# Why Does the Minus Sign Matter in Space-Time Interval?

• komodekork
In summary, the minus sign in the space-time interval of s^{2}=t^{2}-(x^{2}+y^{2}+z^{2}) comes from the need to differentiate time from the three spatial dimensions in 4-dimensional space-time. This was necessary to avoid a cause and effect paradox and maintain the invariance of the laws of physics in all reference frames. The specific transformations and metrics of Lorentz and Minkowski were derived from the requirement of a finite and invariant speed of light in all reference frames.
komodekork
What is the resoning or the motivation for the minus sign in the space-time interval?

Which particular minus?

Thinking about $$s^{2}=t^{2}-(x^{2}+y^{2}+z^{2})$$

If you want, you can have it plus, provided you will put minus in front of $$t^2$$.
It all depends on what $$t,x,y,z$$ and $$s$$ are for you.

Ofcourse, but that's not what I am asking about. I'm asking why treat time differently? Is there some reasoning other than "we do it because it works". In eucledian geometry one would just add everything, but in Lorentz geometry there is this minus. I guess my question is, how/why did Lorentz "invent" this geometry. By trial and error or was there som reason other than "to make it all fit"?

There are several ways of answering your question. But since you are asking about the "geometry", one can start with the pre-Lorentz and pre-Minkowski geometry of space-time. That was Galilei-Newton geometry with the Galilei group behind it. You then look at whether it can be considered as a deformation of another geometry, and you end up with the Minkowski geometry.

This approach is of course less known and less popular than the approach from physics, light propagation, experiments and extrapolations from experiments.
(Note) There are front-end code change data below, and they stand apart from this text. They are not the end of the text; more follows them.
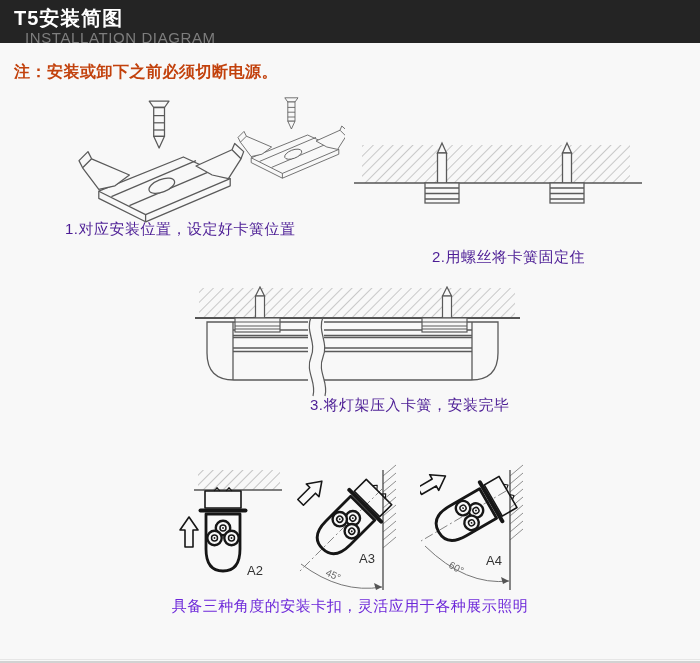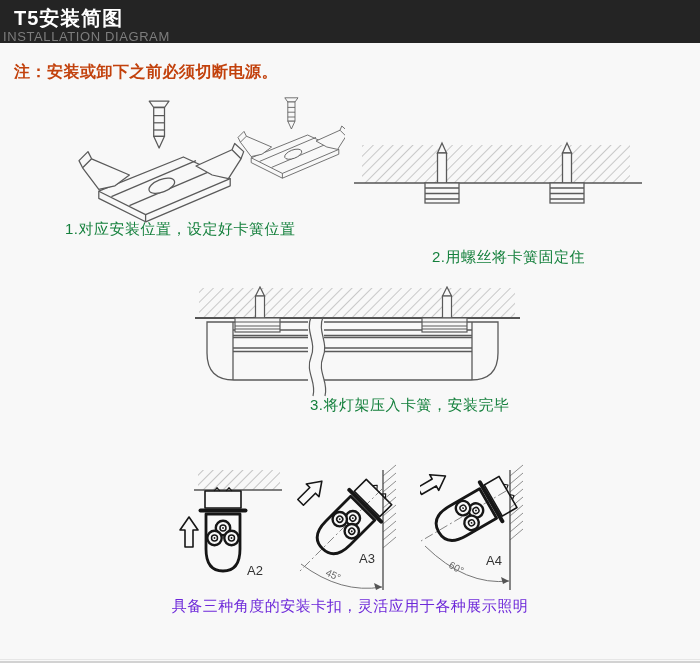"INSTALLATION DIAGRAM" .hdr-sub { font-size: 13px -> 15px; left: 3px -> 25px }
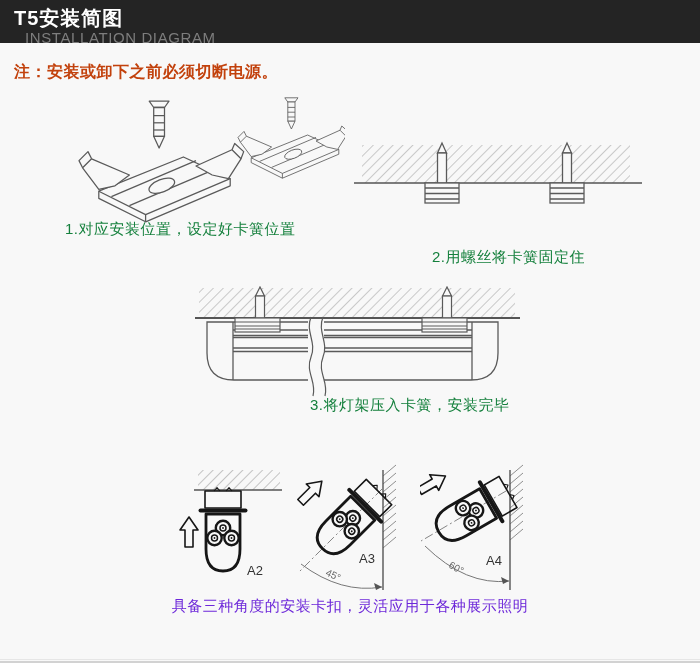"1.对应安装位置，设定好卡簧位置" .cap { color: #15803d -> #4c1d95 }
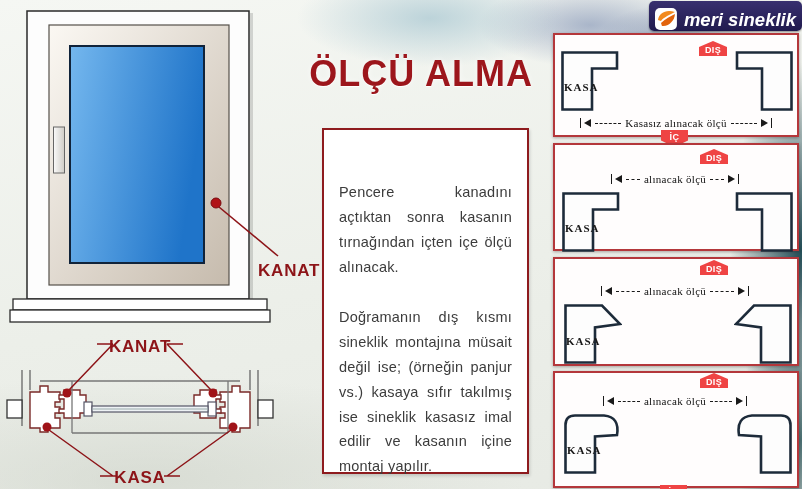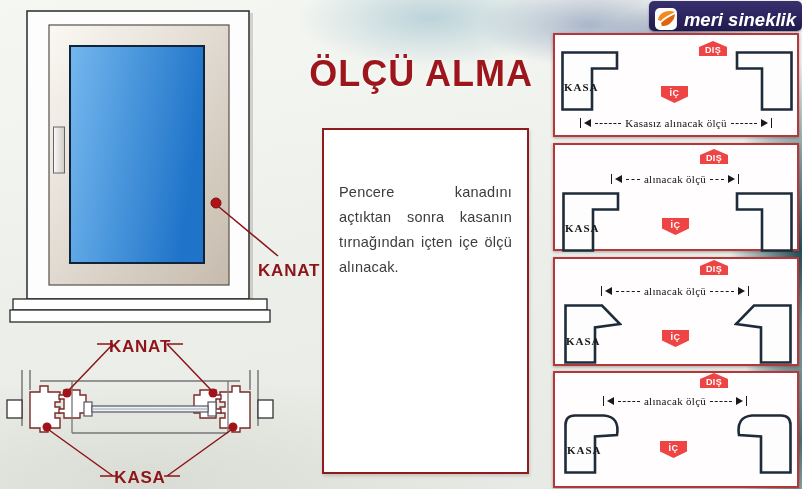"İÇ" .badge.ic { margin-top: none -> 44px }
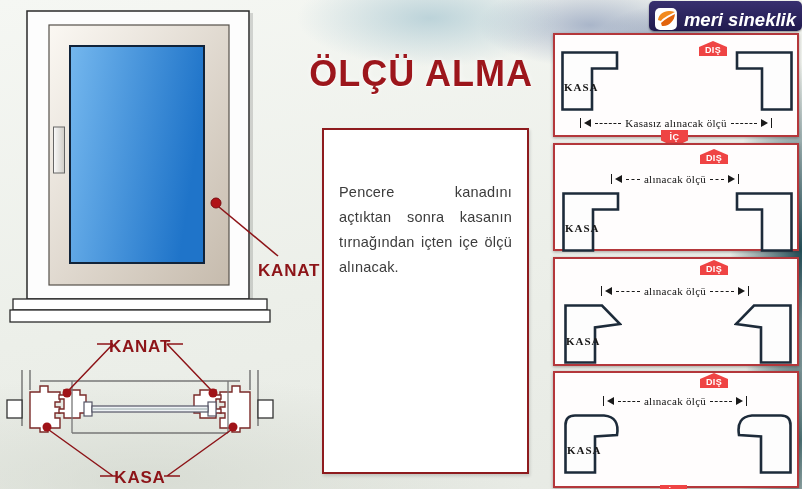"Doğramanın dış kısmı sineklik montajına" p { html: none -> <p>Doğramanın dış kısmı sineklik montajına müsait değil ise; (örneğin panjur vs.) kasaya sıfır takılmış ise sineklik kasasız imal edilir ve kasanın içine montaj yapılır.</p> }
Another geometrical approach is to search for the invariance group of Maxwell's equations. Depending on your assumptions you may end up with Minkowski or with conformal geometry. In both cases the minus sign appears automatically - from math alone.

komodekork said:
Thinking about $$s^{2}=t^{2}-(x^{2}+y^{2}+z^{2})$$

It comes from the original attempt by Einstein to discover frame invariants. He was the first to show that , if you define :

$$ds^2=(cdt)^2-dx^2-dy^2-dz^2$$

then

$$ds^2=ds'^2$$

As it happens, komodekork, I have discussed this issue on another thread, in a slightly different context, but it comes down to the same basic issue. The explanation I read made sense to me. But I am a layman and what I read is a popular science book that many contributors to this forum would probably disdain. When I outlined this explanation before, there were those who disagreed with aspects of it. But of course, that doesn’t necessarily mean that the book that I read was wrong, only that I might have interpreted it imperfectly. You should understand that the book was written by two highly respected professors of physics. In any case, having provided that context, let me outline it again for you, and see what responses it generates.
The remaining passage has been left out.